I got asked to do something in apache spark sql (java api), through dataframes, that I think would cost really a lot if performed following a naive approach (I'm still working in the naive approach but I think it would cost a lot since it would need at least 4 sort of joins).
I got the following dataframe:
+----+----+----+----+----+----------+------+
| C1| C2| C3| C4| C5|UNIQUE KEY|points|
+----+----+----+----+----+----------+------+
| A| A|null|null|null| 1234| 2|
| A|null|null| H|null| 1235| 3|
| A| B|null|null|null| 1236| 3|
| B|null|null|null| E| 1237| 1|
| C|null|null| G|null| 1238| 1|
| F|null| C| E|null| 1239| 2|
|null|null| D| E| G| 1240| 1|
+----+----+----+----+----+----------+------+
C1, C2, C3, C4 and C5 have the same domain values, unique key is a unique key, points is an integer that should be considered only once for each distinct value of its corresponding C columns (e.g., for first row A,A,null,null,null,key,2 is the same of A,null,null,null,null,key,2 or A,A,A,A,null,key,2)

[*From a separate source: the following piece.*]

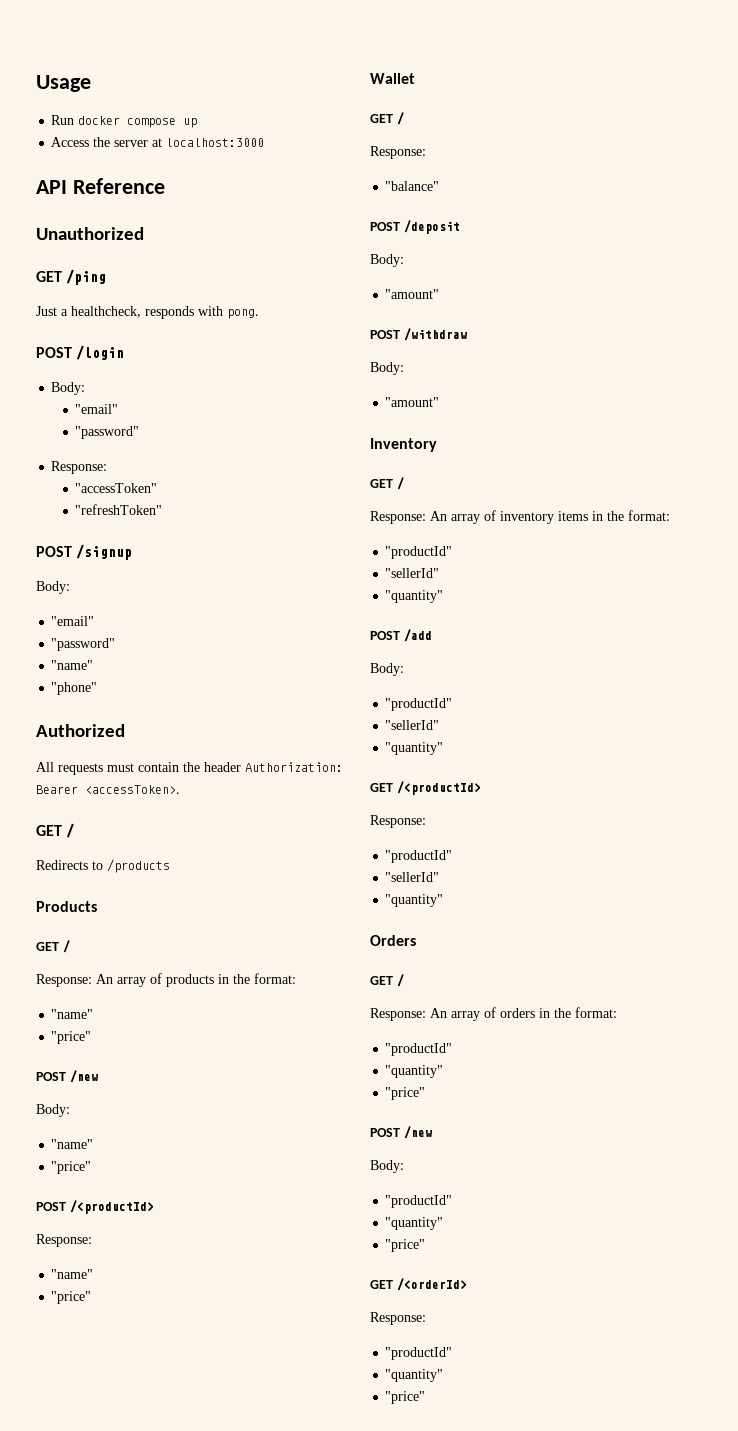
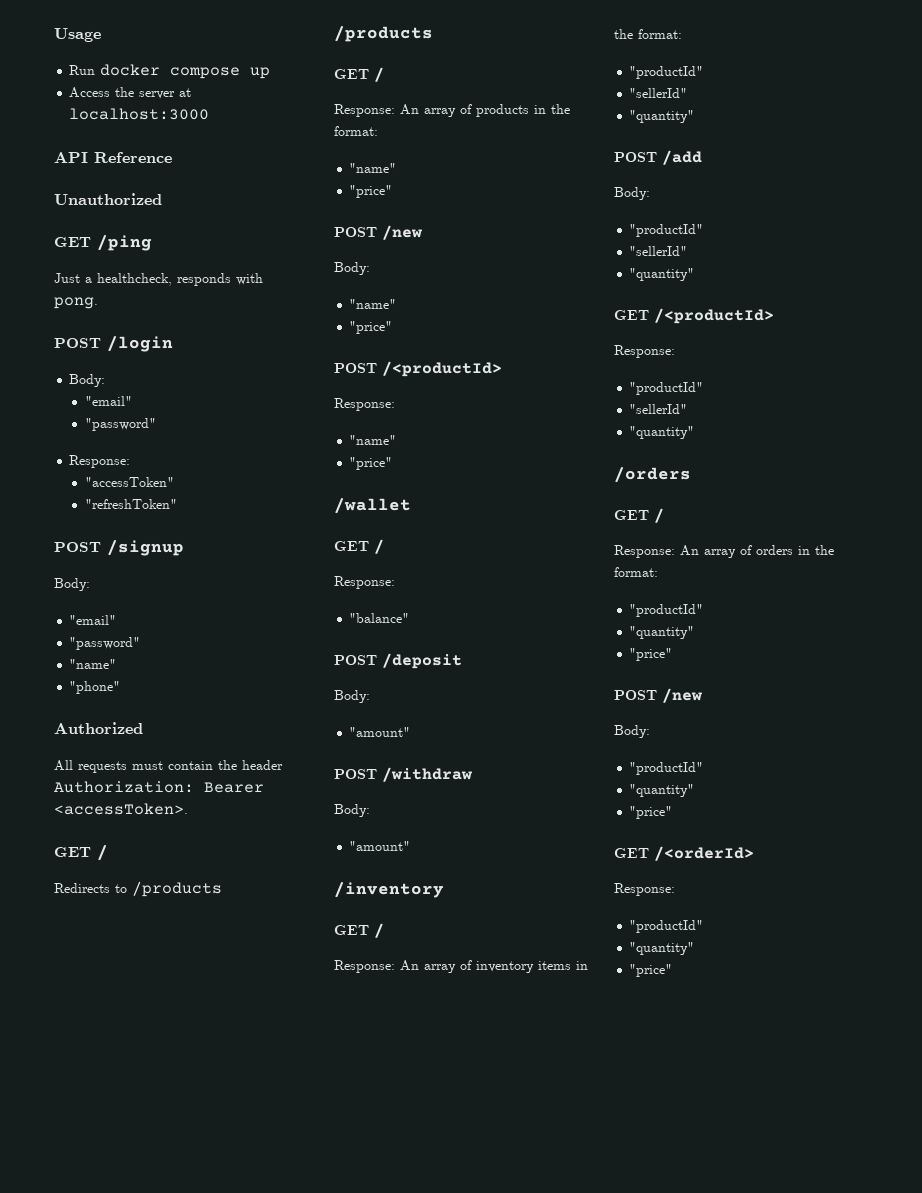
[36,901,97,912] Products -> [334,26,433,42] /products
[370,73,415,84] Wallet -> [334,498,411,514] /wallet
[370,438,437,452] Inventory -> [334,882,444,898] /inventory
[370,935,416,946] Orders -> [614,467,691,483] /orders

I got asked to "for each existing C value get the total number of points".
So the output should be:
+----+------+
| C1|points|
+----+------+
| A| 8|
| B| 4|
| C| 3|
| D| 1|
| E| 4|
| F| 2|
| G| 2|
| H| 3|
+----+------+
I'm was going to separate the dataframe in multiple small ones (1 column for a C column and 1 column for the points) through simple .select("C1","point"), .select("C2","point") and so on. But I believe that it would really cost a lot if the amount of data is really big, I believe that there should be some sort of trick through map reduce, but I couldn't find one myself since I'm still new to all this world. I think I'm missing some concepts on how to apply a map reduce.
I thought also about using the function explode, I thought putting together [C1, C2, C3, C4, C5] in a column then using explode so I get 5 rows for each row and then I just group by key... but I believe that this would increase the amount of data at some point and if we are talking about GBs this may not be feasible.... I hope you can find the trick that i'm looking for.
Thanks for your time.